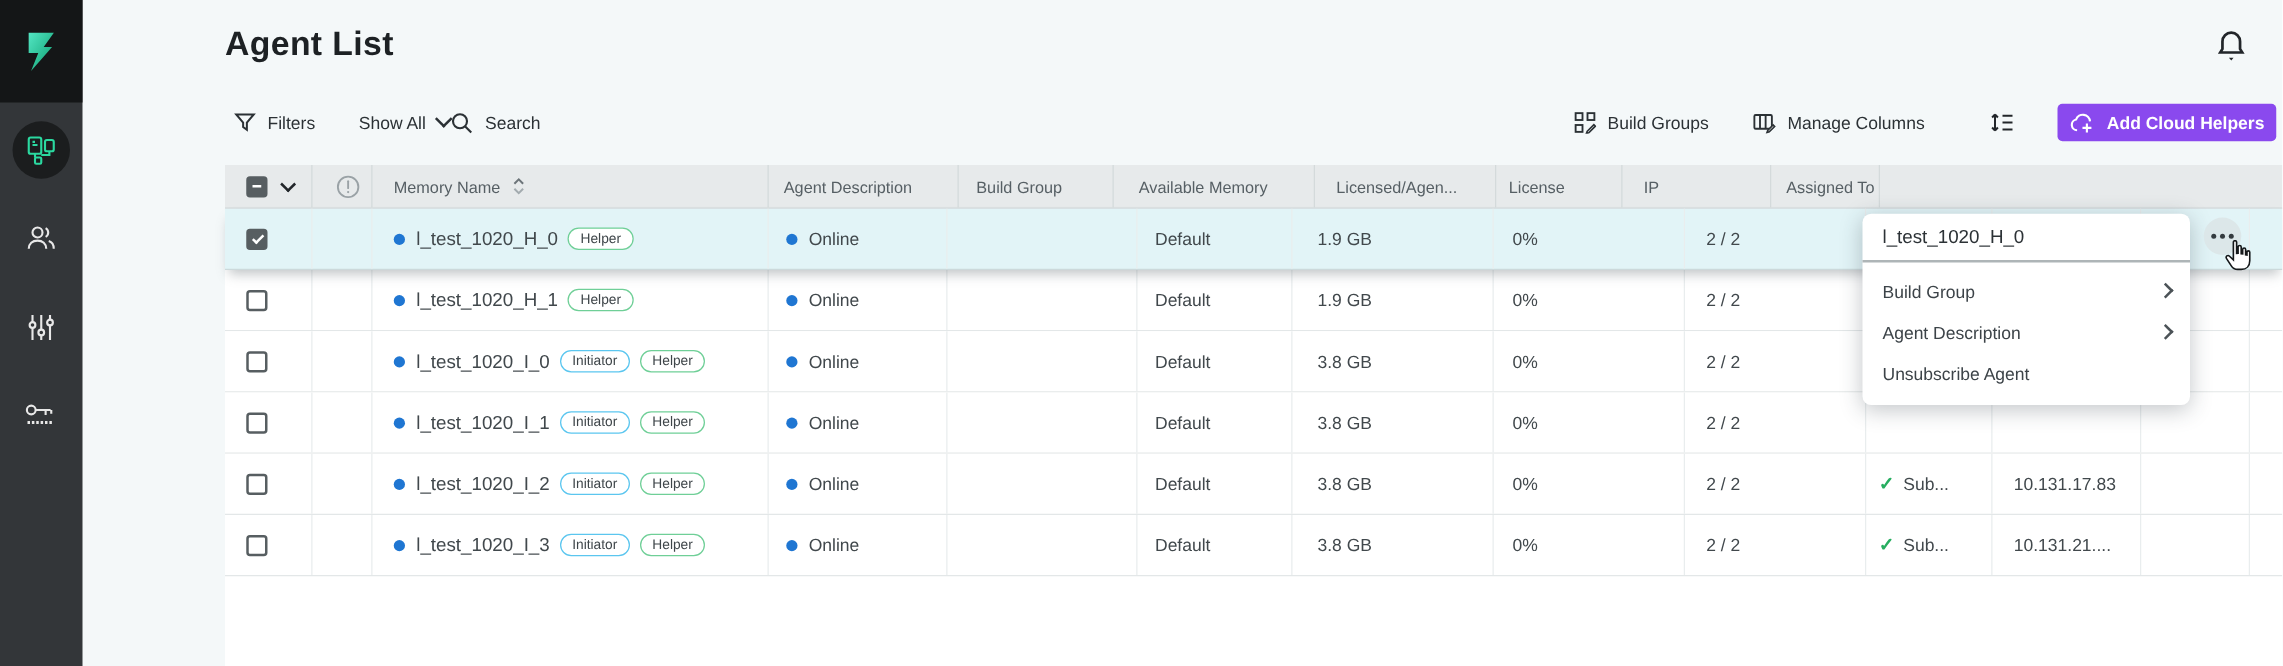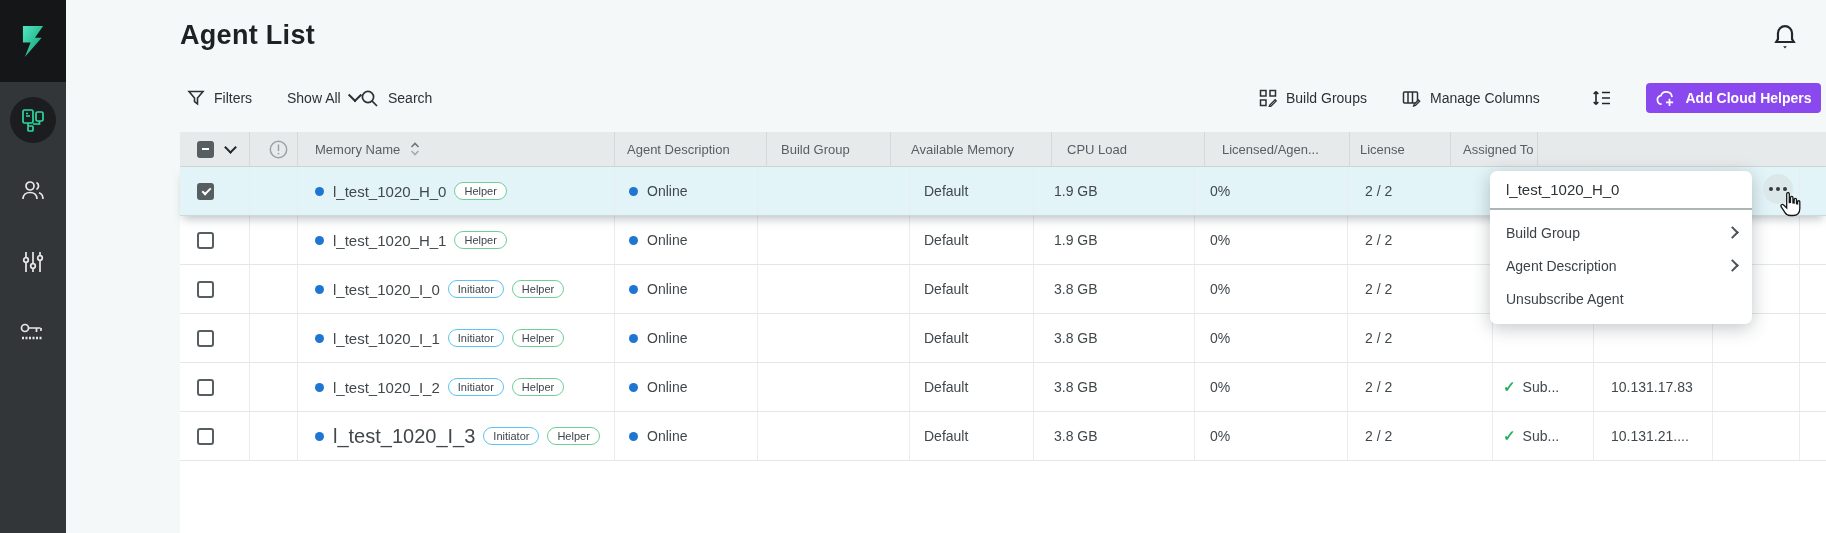--- a/index.html
+++ b/index.html
@@ -191,28 +191,28 @@
         </div>
         <div class="h-cell" style="width: 152px; padding-left: 12px;">
           <div>Agent Description</div>
         </div>
         <div class="h-cell" style="width: 124px; padding-left: 14px;">
           <div>Build Group</div>
         </div>
         <div class="h-cell" style="width: 161px; padding-left: 20px;">
           <div>Available Memory</div>
         </div>
-        <div class="h-cell" style="width: 153px; padding-left: 15px;">
-          <div>CPU Load</div>
-        </div>
         <div class="h-cell" style="width: 145px; padding-left: 17px;">
           <div>Licensed/Agen...</div>
         </div>
         <div class="h-cell" style="width: 101px; padding-left: 10px;">
           <div>License</div>
+        </div>
+        <div class="h-cell" style="width: 119px; padding-left: 17px;">
+          <div>IP</div>
         </div>
         <div class="h-cell" style="width: 87px; padding-left: 12px;">
           <div>Assigned To</div>
         </div>
         <div class="h-cell" style="flex: 1 1 0%; padding-left: 0px;">
           <div></div>
         </div>
       </div>
     <div id="table-body">
         <div class="t-row selected">
@@ -411,21 +411,21 @@
           </div>
           <div class="t-cell" style="flex: 1 1 0%; padding-left: 0px;"></div>
         </div>
         <div class="t-row">
           <div class="t-cell" style="width: 70px; padding-left: 17px;">
             <div class="cb"></div>
           </div>
           <div class="t-cell" style="width: 48px; padding-left: 18px;"></div>
           <div class="t-cell" style="width: 317px; padding-left: 17px;">
             <div class="dot"></div>
-            <div style="font-size: 20px;">l_test_1020_I_3</div>
+            <div style="font-size: 15px;">l_test_1020_I_3</div>
             <div class="badge" style="border-color: rgb(91, 198, 239);">Initiator</div>
             <div class="badge" style="border-color: rgb(111, 207, 151);">Helper</div>
           </div>
           <div class="t-cell" style="width: 143px; padding-left: 14px;">
             <div class="dot"></div>
             <div>Online</div>
           </div>
           <div class="t-cell" style="width: 152px; padding-left: 12px;">
             <div></div>
           </div>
---*---
Leaving the pictures out, reproduce the entries above exactly.

**Answer to this task:**
--- a/index.html
+++ b/index.html
@@ -191,28 +191,28 @@
         </div>
         <div class="h-cell" style="width: 152px; padding-left: 12px;">
           <div>Agent Description</div>
         </div>
         <div class="h-cell" style="width: 124px; padding-left: 14px;">
           <div>Build Group</div>
         </div>
         <div class="h-cell" style="width: 161px; padding-left: 20px;">
           <div>Available Memory</div>
         </div>
-        <div class="h-cell" style="width: 153px; padding-left: 15px;">
-          <div>CPU Load</div>
-        </div>
         <div class="h-cell" style="width: 145px; padding-left: 17px;">
           <div>Licensed/Agen...</div>
         </div>
         <div class="h-cell" style="width: 101px; padding-left: 10px;">
           <div>License</div>
+        </div>
+        <div class="h-cell" style="width: 119px; padding-left: 17px;">
+          <div>IP</div>
         </div>
         <div class="h-cell" style="width: 87px; padding-left: 12px;">
           <div>Assigned To</div>
         </div>
         <div class="h-cell" style="flex: 1 1 0%; padding-left: 0px;">
           <div></div>
         </div>
       </div>
     <div id="table-body">
         <div class="t-row selected">
@@ -411,21 +411,21 @@
           </div>
           <div class="t-cell" style="flex: 1 1 0%; padding-left: 0px;"></div>
         </div>
         <div class="t-row">
           <div class="t-cell" style="width: 70px; padding-left: 17px;">
             <div class="cb"></div>
           </div>
           <div class="t-cell" style="width: 48px; padding-left: 18px;"></div>
           <div class="t-cell" style="width: 317px; padding-left: 17px;">
             <div class="dot"></div>
-            <div style="font-size: 20px;">l_test_1020_I_3</div>
+            <div style="font-size: 15px;">l_test_1020_I_3</div>
             <div class="badge" style="border-color: rgb(91, 198, 239);">Initiator</div>
             <div class="badge" style="border-color: rgb(111, 207, 151);">Helper</div>
           </div>
           <div class="t-cell" style="width: 143px; padding-left: 14px;">
             <div class="dot"></div>
             <div>Online</div>
           </div>
           <div class="t-cell" style="width: 152px; padding-left: 12px;">
             <div></div>
           </div>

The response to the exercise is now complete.